Reproduce the records below exactly, but leave their pictures out of the copy.

Change detection data

++++++++++

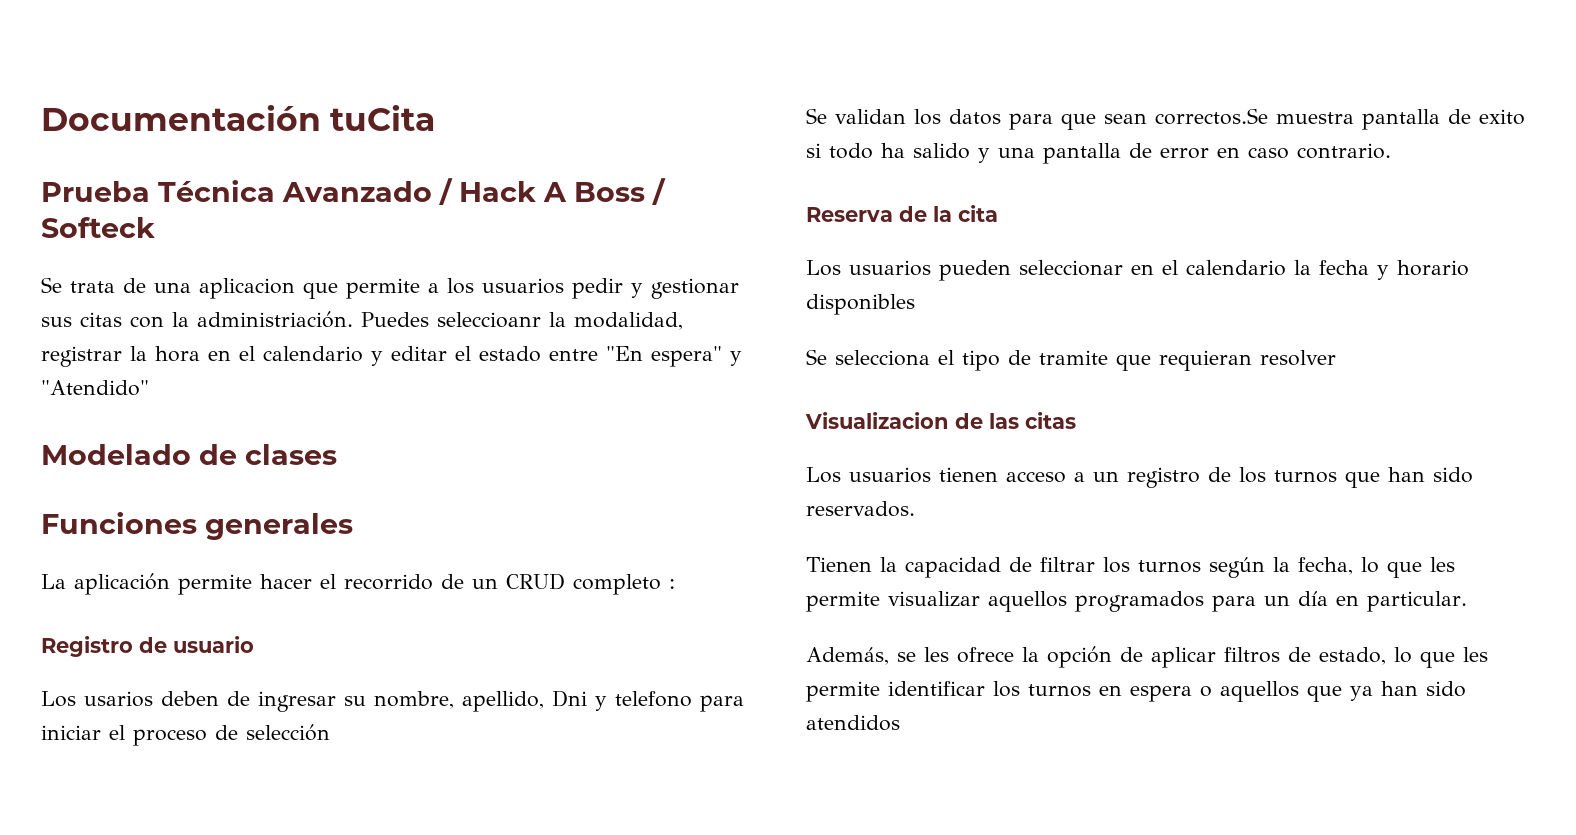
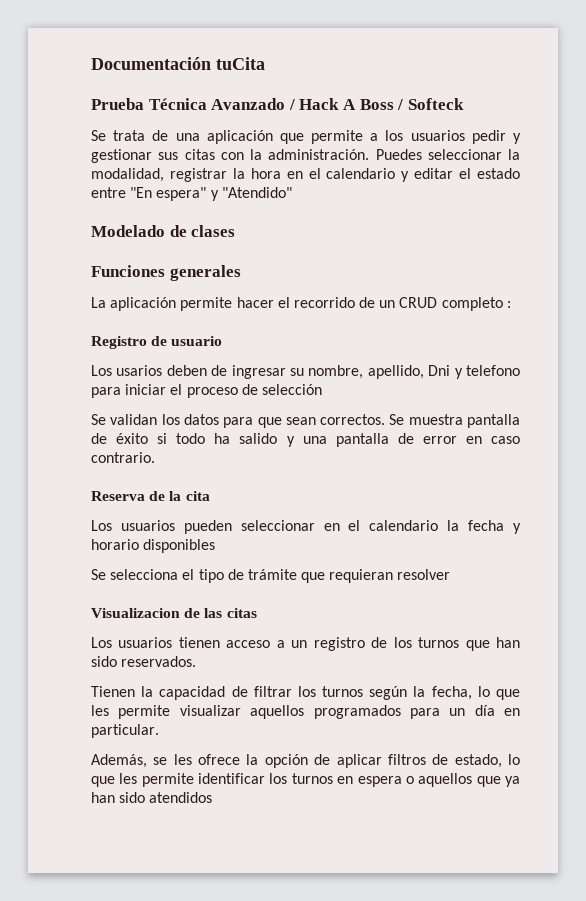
- Se trata de una aplicacion que permite a los usuarios pedir y gestionar sus citas con la administriación. Puedes seleccioanr la modalidad, registrar la hora en el calendario y editar el estado entre "En espera" y "Atendido"
+ Se trata de una aplicación que permite a los usuarios pedir y gestionar sus citas con la administración. Puedes seleccionar la modalidad, registrar la hora en el calendario y editar el estado entre "En espera" y "Atendido"
- Se validan los datos para que sean correctos.Se muestra pantalla de exito si todo ha salido y una pantalla de error en caso contrario.
+ Se validan los datos para que sean correctos. Se muestra pantalla de éxito si todo ha salido y una pantalla de error en caso contrario.
- Se selecciona el tipo de tramite que requieran resolver
+ Se selecciona el tipo de trámite que requieran resolver

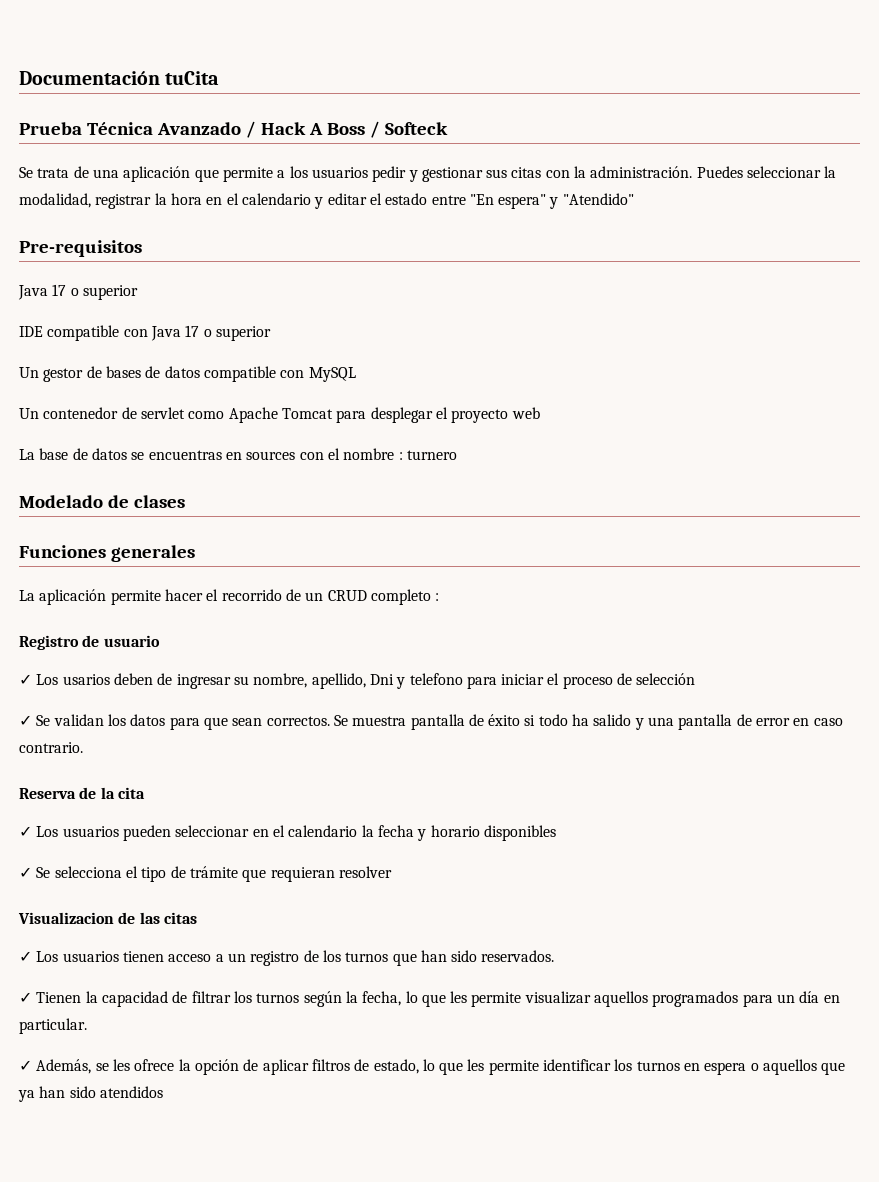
+ Pre-requisitos
+ Java 17 o superior
+ IDE compatible con Java 17 o superior
+ Un gestor de bases de datos compatible con MySQL
+ Un contenedor de servlet como Apache Tomcat para desplegar el proyecto web
+ La base de datos se encuentras en sources con el nombre : turnero
- Los usarios deben de ingresar su nombre, apellido, Dni y telefono para iniciar el proceso de selección
+ ✓ Los usarios deben de ingresar su nombre, apellido, Dni y telefono para iniciar el proceso de selección
- Se validan los datos para que sean correctos.
+ ✓ Se validan los datos para que sean correctos.
- Los usuarios pueden seleccionar en el calendario la fecha y horario disponibles
+ ✓ Los usuarios pueden seleccionar en el calendario la fecha y horario disponibles
- Se selecciona el tipo de trámite que requieran resolver
+ ✓ Se selecciona el tipo de trámite que requieran resolver
- Los usuarios tienen acceso a un registro de los turnos que han sido reservados.
+ ✓ Los usuarios tienen acceso a un registro de los turnos que han sido reservados.
- Tienen la capacidad de filtrar los turnos según la fecha, lo que les permite visualizar aquellos programados para un día en particular.
+ ✓ Tienen la capacidad de filtrar los turnos según la fecha, lo que les permite visualizar aquellos programados para un día en particular.
- Además, se les ofrece la opción de aplicar filtros de estado, lo que les permite identificar los turnos en espera o aquellos que ya han sido atendidos
+ ✓ Además, se les ofrece la opción de aplicar filtros de estado, lo que les permite identificar los turnos en espera o aquellos que ya han sido atendidos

++++++++++

» TASK SOLUTION:
- Se trata de una aplicacion que permite a los usuarios pedir y gestionar sus citas con la administriación. Puedes seleccioanr la modalidad, registrar la hora en el calendario y editar el estado entre "En espera" y "Atendido"
+ Se trata de una aplicación que permite a los usuarios pedir y gestionar sus citas con la administración. Puedes seleccionar la modalidad, registrar la hora en el calendario y editar el estado entre "En espera" y "Atendido"
- Se validan los datos para que sean correctos.Se muestra pantalla de exito si todo ha salido y una pantalla de error en caso contrario.
+ Se validan los datos para que sean correctos. Se muestra pantalla de éxito si todo ha salido y una pantalla de error en caso contrario.
- Se selecciona el tipo de tramite que requieran resolver
+ Se selecciona el tipo de trámite que requieran resolver

+ Pre-requisitos
+ Java 17 o superior
+ IDE compatible con Java 17 o superior
+ Un gestor de bases de datos compatible con MySQL
+ Un contenedor de servlet como Apache Tomcat para desplegar el proyecto web
+ La base de datos se encuentras en sources con el nombre : turnero
- Los usarios deben de ingresar su nombre, apellido, Dni y telefono para iniciar el proceso de selección
+ ✓ Los usarios deben de ingresar su nombre, apellido, Dni y telefono para iniciar el proceso de selección
- Se validan los datos para que sean correctos.
+ ✓ Se validan los datos para que sean correctos.
- Los usuarios pueden seleccionar en el calendario la fecha y horario disponibles
+ ✓ Los usuarios pueden seleccionar en el calendario la fecha y horario disponibles
- Se selecciona el tipo de trámite que requieran resolver
+ ✓ Se selecciona el tipo de trámite que requieran resolver
- Los usuarios tienen acceso a un registro de los turnos que han sido reservados.
+ ✓ Los usuarios tienen acceso a un registro de los turnos que han sido reservados.
- Tienen la capacidad de filtrar los turnos según la fecha, lo que les permite visualizar aquellos programados para un día en particular.
+ ✓ Tienen la capacidad de filtrar los turnos según la fecha, lo que les permite visualizar aquellos programados para un día en particular.
- Además, se les ofrece la opción de aplicar filtros de estado, lo que les permite identificar los turnos en espera o aquellos que ya han sido atendidos
+ ✓ Además, se les ofrece la opción de aplicar filtros de estado, lo que les permite identificar los turnos en espera o aquellos que ya han sido atendidos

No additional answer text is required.